[Extracted data entries]
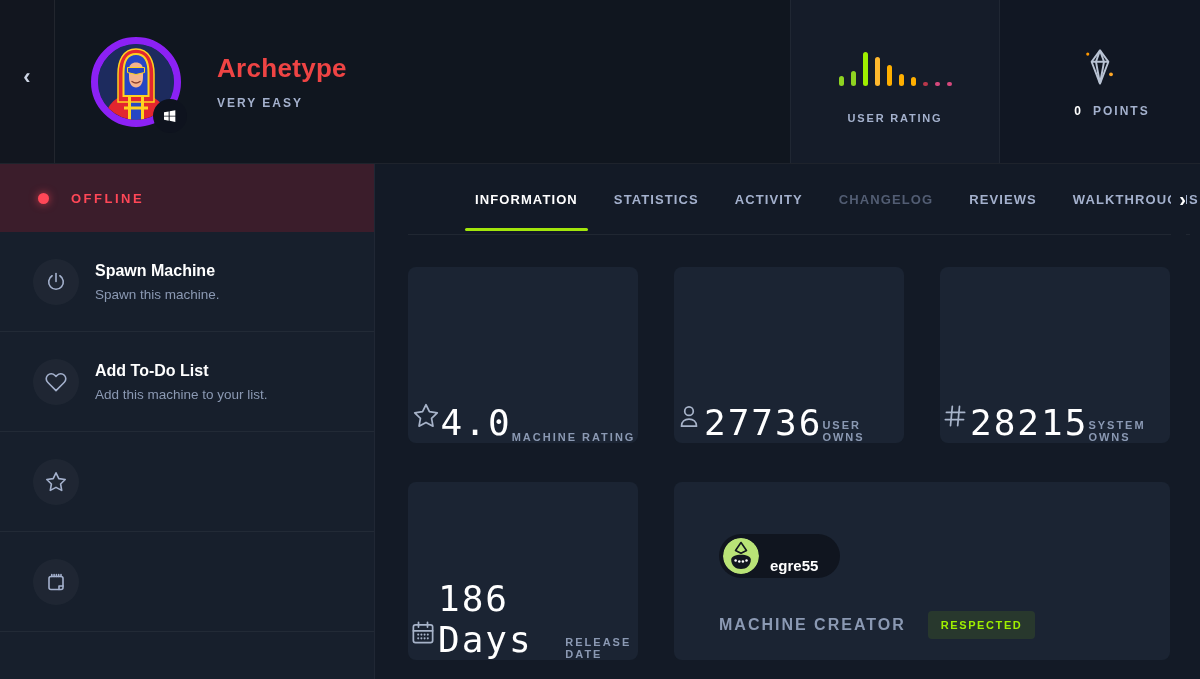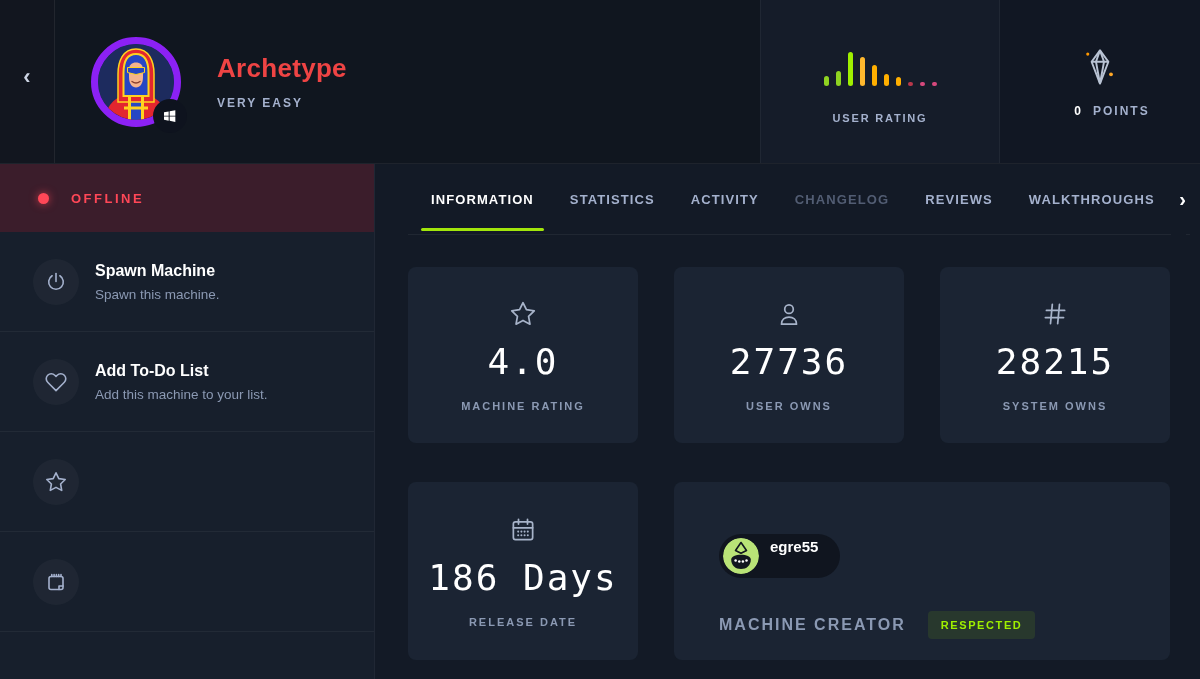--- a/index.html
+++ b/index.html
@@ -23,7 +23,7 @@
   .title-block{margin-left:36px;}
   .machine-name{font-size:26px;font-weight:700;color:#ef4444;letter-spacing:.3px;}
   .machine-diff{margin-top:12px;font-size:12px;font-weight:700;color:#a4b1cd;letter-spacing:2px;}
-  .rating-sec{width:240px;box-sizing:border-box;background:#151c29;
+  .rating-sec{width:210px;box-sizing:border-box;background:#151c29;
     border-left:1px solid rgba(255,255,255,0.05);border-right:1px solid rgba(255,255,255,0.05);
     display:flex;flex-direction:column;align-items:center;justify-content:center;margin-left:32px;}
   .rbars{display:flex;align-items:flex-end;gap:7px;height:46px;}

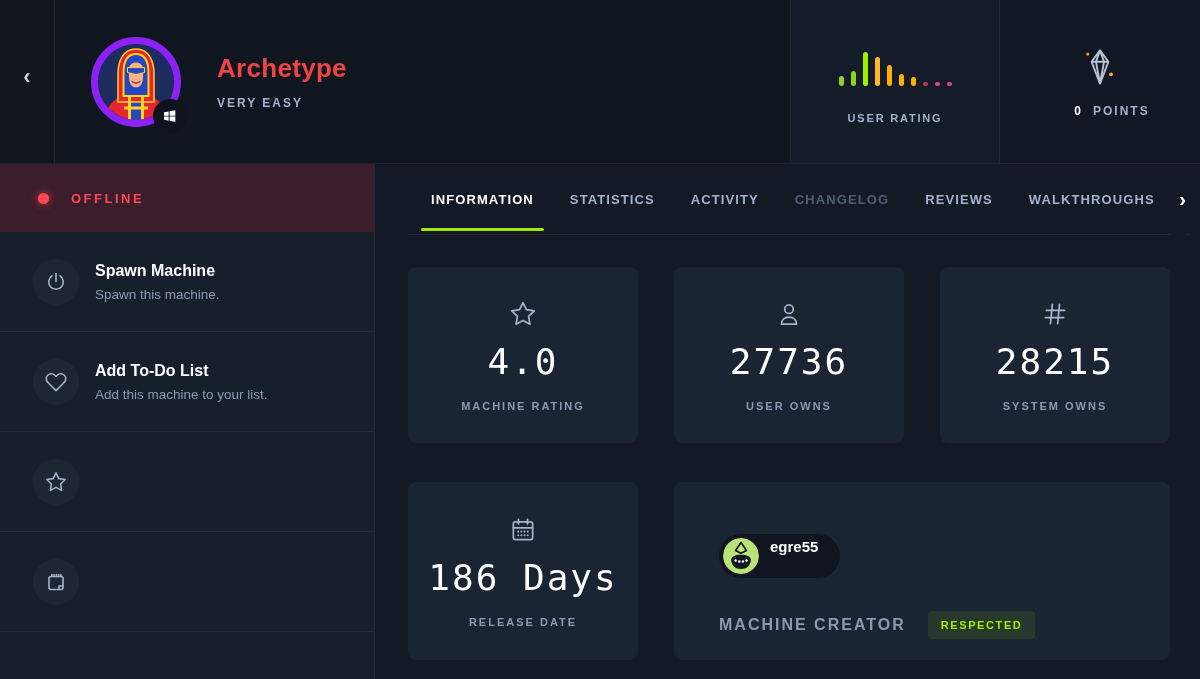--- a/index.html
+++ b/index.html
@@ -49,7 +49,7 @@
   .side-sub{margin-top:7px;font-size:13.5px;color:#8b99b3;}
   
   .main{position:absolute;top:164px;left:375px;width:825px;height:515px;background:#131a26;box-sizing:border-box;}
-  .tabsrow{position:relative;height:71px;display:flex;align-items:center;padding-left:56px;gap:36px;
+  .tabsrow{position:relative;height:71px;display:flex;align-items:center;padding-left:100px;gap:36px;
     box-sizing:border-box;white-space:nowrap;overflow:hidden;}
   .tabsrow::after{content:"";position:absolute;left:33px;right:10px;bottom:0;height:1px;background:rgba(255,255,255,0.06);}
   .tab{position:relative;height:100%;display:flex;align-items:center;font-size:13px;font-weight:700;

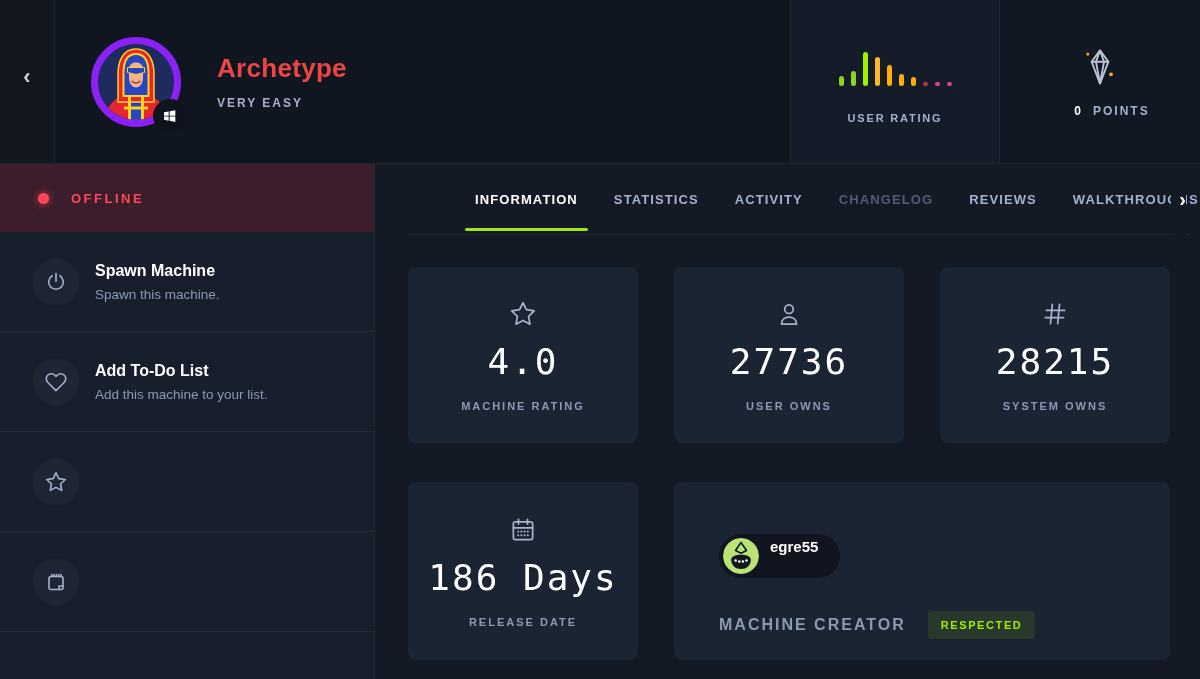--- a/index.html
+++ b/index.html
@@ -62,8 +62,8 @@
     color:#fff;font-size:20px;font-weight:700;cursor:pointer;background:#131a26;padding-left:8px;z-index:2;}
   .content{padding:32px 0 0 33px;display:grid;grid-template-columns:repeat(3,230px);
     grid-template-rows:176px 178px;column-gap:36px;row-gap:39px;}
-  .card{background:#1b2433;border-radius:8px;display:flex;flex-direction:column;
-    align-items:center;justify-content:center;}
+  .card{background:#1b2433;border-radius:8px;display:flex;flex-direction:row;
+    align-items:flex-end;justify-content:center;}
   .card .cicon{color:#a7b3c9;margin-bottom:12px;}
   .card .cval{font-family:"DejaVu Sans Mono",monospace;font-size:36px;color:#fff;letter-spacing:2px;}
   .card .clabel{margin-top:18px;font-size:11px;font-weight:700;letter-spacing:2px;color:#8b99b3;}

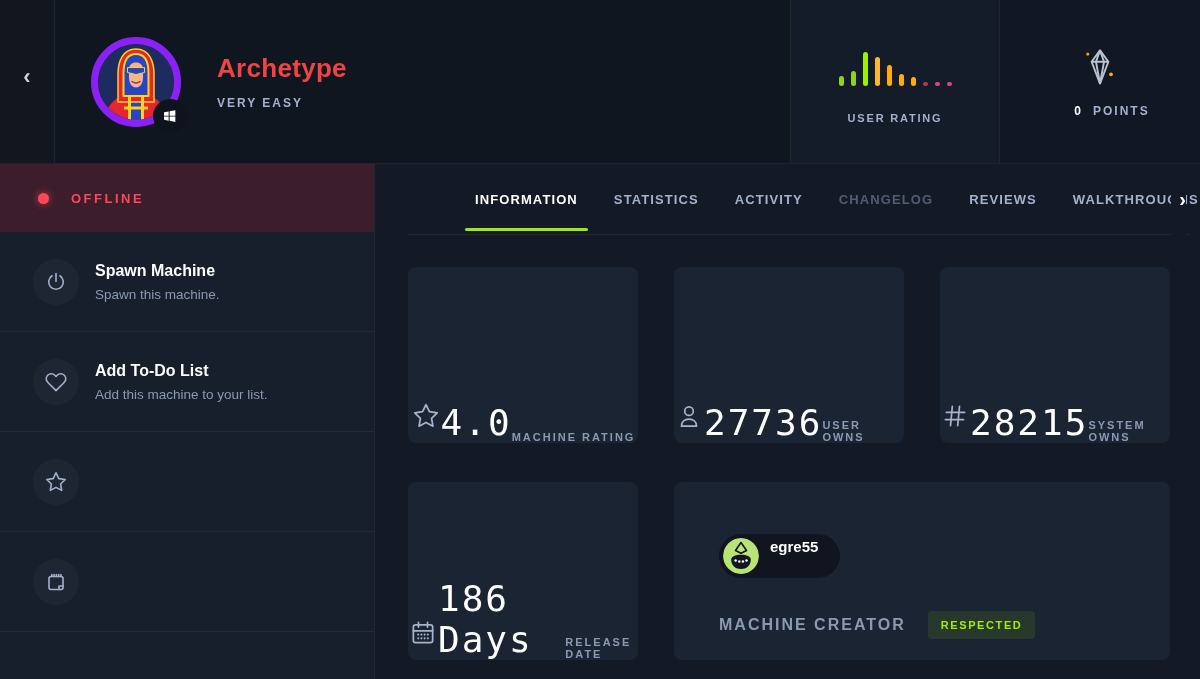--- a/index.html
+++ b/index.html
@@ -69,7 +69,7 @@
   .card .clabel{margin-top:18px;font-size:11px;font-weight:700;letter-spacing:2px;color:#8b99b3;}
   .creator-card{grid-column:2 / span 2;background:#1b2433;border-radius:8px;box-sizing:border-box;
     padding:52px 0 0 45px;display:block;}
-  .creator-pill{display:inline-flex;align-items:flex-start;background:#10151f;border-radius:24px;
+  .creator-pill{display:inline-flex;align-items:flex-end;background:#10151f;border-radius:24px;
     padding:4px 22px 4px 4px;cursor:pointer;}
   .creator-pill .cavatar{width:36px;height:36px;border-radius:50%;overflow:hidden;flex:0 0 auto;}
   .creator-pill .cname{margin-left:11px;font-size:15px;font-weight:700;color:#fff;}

• Directions for this task: The response must repeat all the lines above exactly and include no pictures.

• Answer space:
--- a/index.html
+++ b/index.html
@@ -23,7 +23,7 @@
   .title-block{margin-left:36px;}
   .machine-name{font-size:26px;font-weight:700;color:#ef4444;letter-spacing:.3px;}
   .machine-diff{margin-top:12px;font-size:12px;font-weight:700;color:#a4b1cd;letter-spacing:2px;}
-  .rating-sec{width:240px;box-sizing:border-box;background:#151c29;
+  .rating-sec{width:210px;box-sizing:border-box;background:#151c29;
     border-left:1px solid rgba(255,255,255,0.05);border-right:1px solid rgba(255,255,255,0.05);
     display:flex;flex-direction:column;align-items:center;justify-content:center;margin-left:32px;}
   .rbars{display:flex;align-items:flex-end;gap:7px;height:46px;}

--- a/index.html
+++ b/index.html
@@ -49,7 +49,7 @@
   .side-sub{margin-top:7px;font-size:13.5px;color:#8b99b3;}
   
   .main{position:absolute;top:164px;left:375px;width:825px;height:515px;background:#131a26;box-sizing:border-box;}
-  .tabsrow{position:relative;height:71px;display:flex;align-items:center;padding-left:56px;gap:36px;
+  .tabsrow{position:relative;height:71px;display:flex;align-items:center;padding-left:100px;gap:36px;
     box-sizing:border-box;white-space:nowrap;overflow:hidden;}
   .tabsrow::after{content:"";position:absolute;left:33px;right:10px;bottom:0;height:1px;background:rgba(255,255,255,0.06);}
   .tab{position:relative;height:100%;display:flex;align-items:center;font-size:13px;font-weight:700;

--- a/index.html
+++ b/index.html
@@ -62,8 +62,8 @@
     color:#fff;font-size:20px;font-weight:700;cursor:pointer;background:#131a26;padding-left:8px;z-index:2;}
   .content{padding:32px 0 0 33px;display:grid;grid-template-columns:repeat(3,230px);
     grid-template-rows:176px 178px;column-gap:36px;row-gap:39px;}
-  .card{background:#1b2433;border-radius:8px;display:flex;flex-direction:column;
-    align-items:center;justify-content:center;}
+  .card{background:#1b2433;border-radius:8px;display:flex;flex-direction:row;
+    align-items:flex-end;justify-content:center;}
   .card .cicon{color:#a7b3c9;margin-bottom:12px;}
   .card .cval{font-family:"DejaVu Sans Mono",monospace;font-size:36px;color:#fff;letter-spacing:2px;}
   .card .clabel{margin-top:18px;font-size:11px;font-weight:700;letter-spacing:2px;color:#8b99b3;}

--- a/index.html
+++ b/index.html
@@ -69,7 +69,7 @@
   .card .clabel{margin-top:18px;font-size:11px;font-weight:700;letter-spacing:2px;color:#8b99b3;}
   .creator-card{grid-column:2 / span 2;background:#1b2433;border-radius:8px;box-sizing:border-box;
     padding:52px 0 0 45px;display:block;}
-  .creator-pill{display:inline-flex;align-items:flex-start;background:#10151f;border-radius:24px;
+  .creator-pill{display:inline-flex;align-items:flex-end;background:#10151f;border-radius:24px;
     padding:4px 22px 4px 4px;cursor:pointer;}
   .creator-pill .cavatar{width:36px;height:36px;border-radius:50%;overflow:hidden;flex:0 0 auto;}
   .creator-pill .cname{margin-left:11px;font-size:15px;font-weight:700;color:#fff;}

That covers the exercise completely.